Problem requirements ::
The reply should contain every entry below exactly as written, with no images.

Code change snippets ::
※ ※ ※

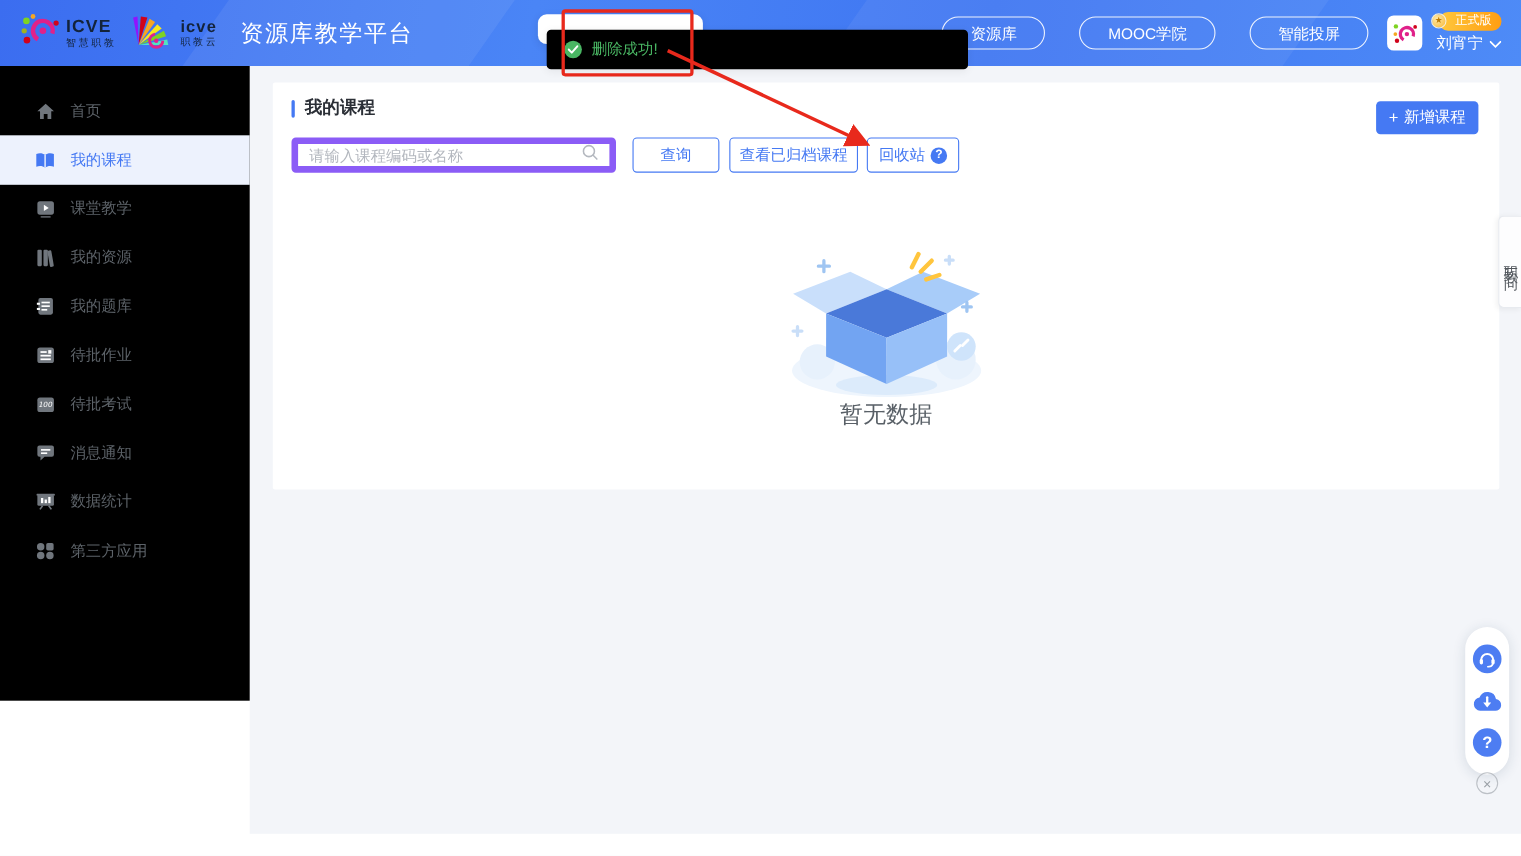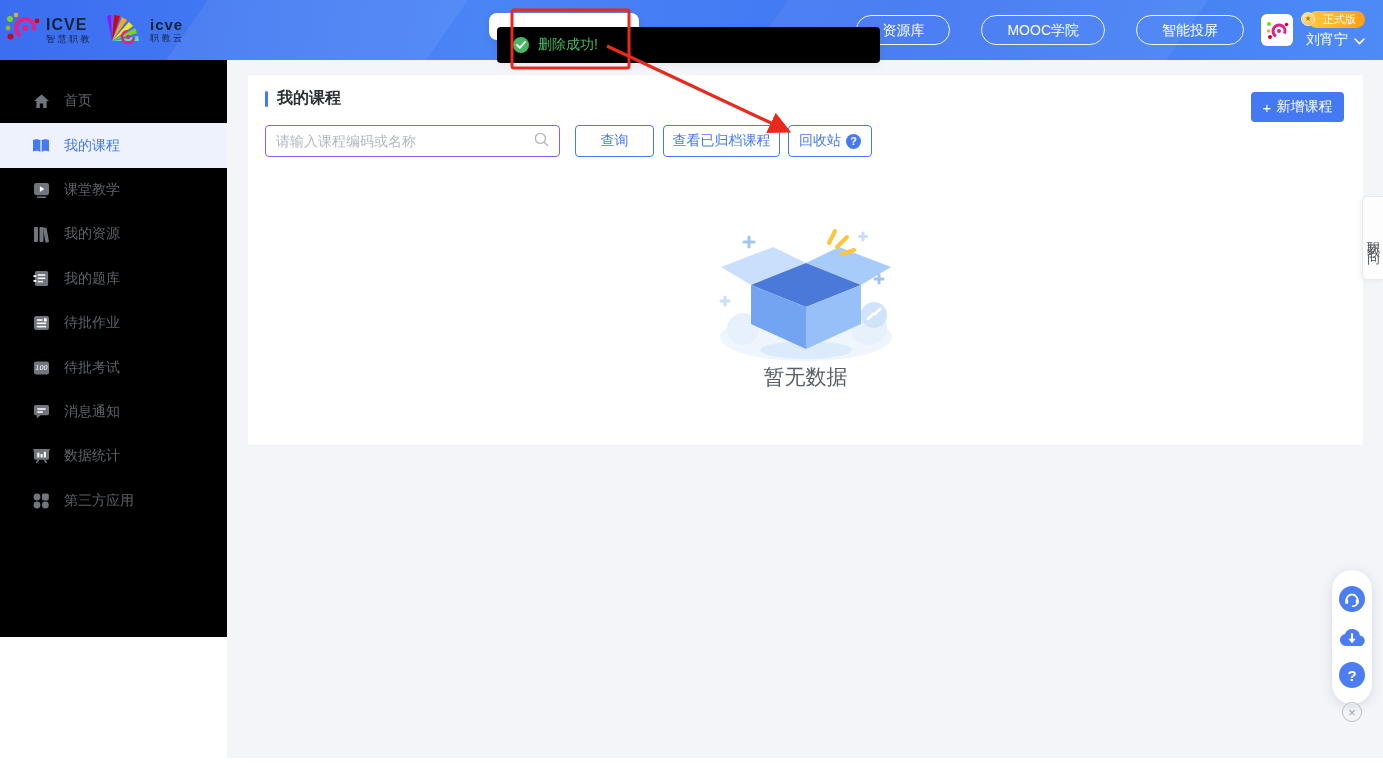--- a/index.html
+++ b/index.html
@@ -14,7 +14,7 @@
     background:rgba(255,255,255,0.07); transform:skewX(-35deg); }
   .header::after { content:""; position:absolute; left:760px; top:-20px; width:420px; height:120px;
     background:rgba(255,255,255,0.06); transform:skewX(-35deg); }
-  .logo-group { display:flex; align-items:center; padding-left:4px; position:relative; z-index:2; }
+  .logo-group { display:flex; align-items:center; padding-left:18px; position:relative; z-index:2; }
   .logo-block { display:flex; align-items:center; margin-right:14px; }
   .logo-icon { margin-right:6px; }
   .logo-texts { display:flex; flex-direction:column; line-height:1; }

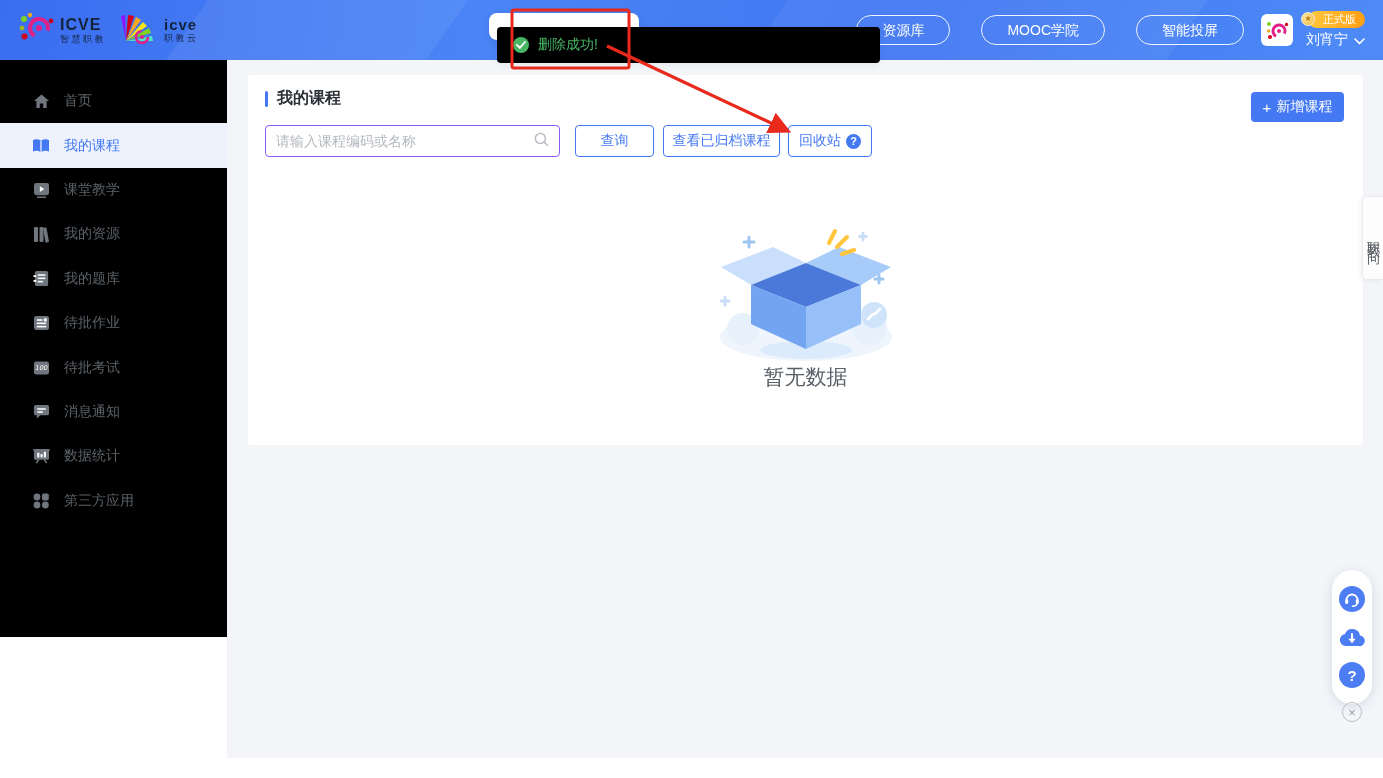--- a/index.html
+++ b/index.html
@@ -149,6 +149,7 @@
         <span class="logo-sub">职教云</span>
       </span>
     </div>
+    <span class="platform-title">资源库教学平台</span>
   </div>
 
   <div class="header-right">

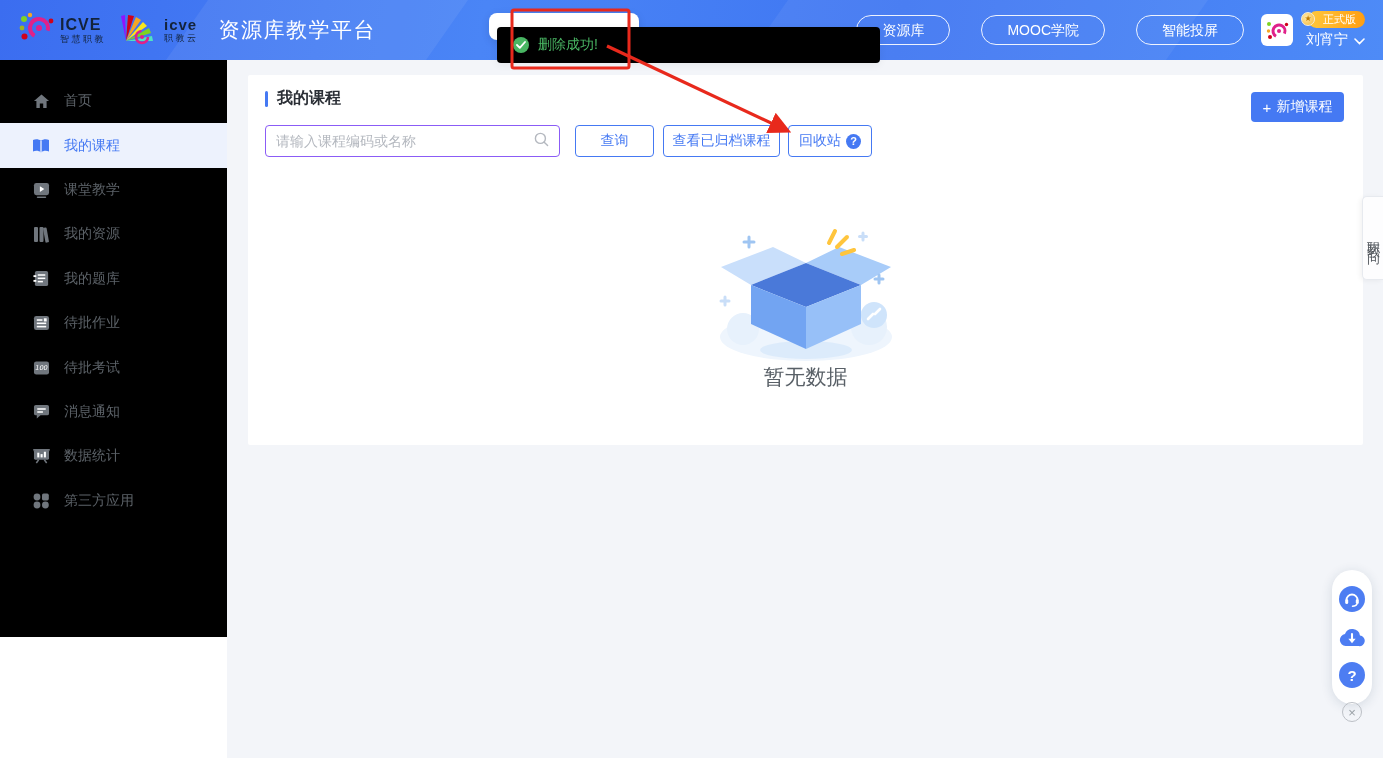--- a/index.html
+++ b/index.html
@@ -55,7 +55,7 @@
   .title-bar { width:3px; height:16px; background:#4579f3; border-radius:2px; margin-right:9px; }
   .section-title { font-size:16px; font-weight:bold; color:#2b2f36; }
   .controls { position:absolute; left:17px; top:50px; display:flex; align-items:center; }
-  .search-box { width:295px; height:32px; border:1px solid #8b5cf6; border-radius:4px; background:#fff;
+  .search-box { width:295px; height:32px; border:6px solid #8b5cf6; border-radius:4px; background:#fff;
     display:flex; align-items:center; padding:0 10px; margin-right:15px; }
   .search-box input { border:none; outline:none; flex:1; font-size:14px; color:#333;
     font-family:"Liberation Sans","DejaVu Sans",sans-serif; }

※ ※ ※

Expected answer ::
--- a/index.html
+++ b/index.html
@@ -14,7 +14,7 @@
     background:rgba(255,255,255,0.07); transform:skewX(-35deg); }
   .header::after { content:""; position:absolute; left:760px; top:-20px; width:420px; height:120px;
     background:rgba(255,255,255,0.06); transform:skewX(-35deg); }
-  .logo-group { display:flex; align-items:center; padding-left:4px; position:relative; z-index:2; }
+  .logo-group { display:flex; align-items:center; padding-left:18px; position:relative; z-index:2; }
   .logo-block { display:flex; align-items:center; margin-right:14px; }
   .logo-icon { margin-right:6px; }
   .logo-texts { display:flex; flex-direction:column; line-height:1; }

--- a/index.html
+++ b/index.html
@@ -149,6 +149,7 @@
         <span class="logo-sub">职教云</span>
       </span>
     </div>
+    <span class="platform-title">资源库教学平台</span>
   </div>
 
   <div class="header-right">

--- a/index.html
+++ b/index.html
@@ -55,7 +55,7 @@
   .title-bar { width:3px; height:16px; background:#4579f3; border-radius:2px; margin-right:9px; }
   .section-title { font-size:16px; font-weight:bold; color:#2b2f36; }
   .controls { position:absolute; left:17px; top:50px; display:flex; align-items:center; }
-  .search-box { width:295px; height:32px; border:1px solid #8b5cf6; border-radius:4px; background:#fff;
+  .search-box { width:295px; height:32px; border:6px solid #8b5cf6; border-radius:4px; background:#fff;
     display:flex; align-items:center; padding:0 10px; margin-right:15px; }
   .search-box input { border:none; outline:none; flex:1; font-size:14px; color:#333;
     font-family:"Liberation Sans","DejaVu Sans",sans-serif; }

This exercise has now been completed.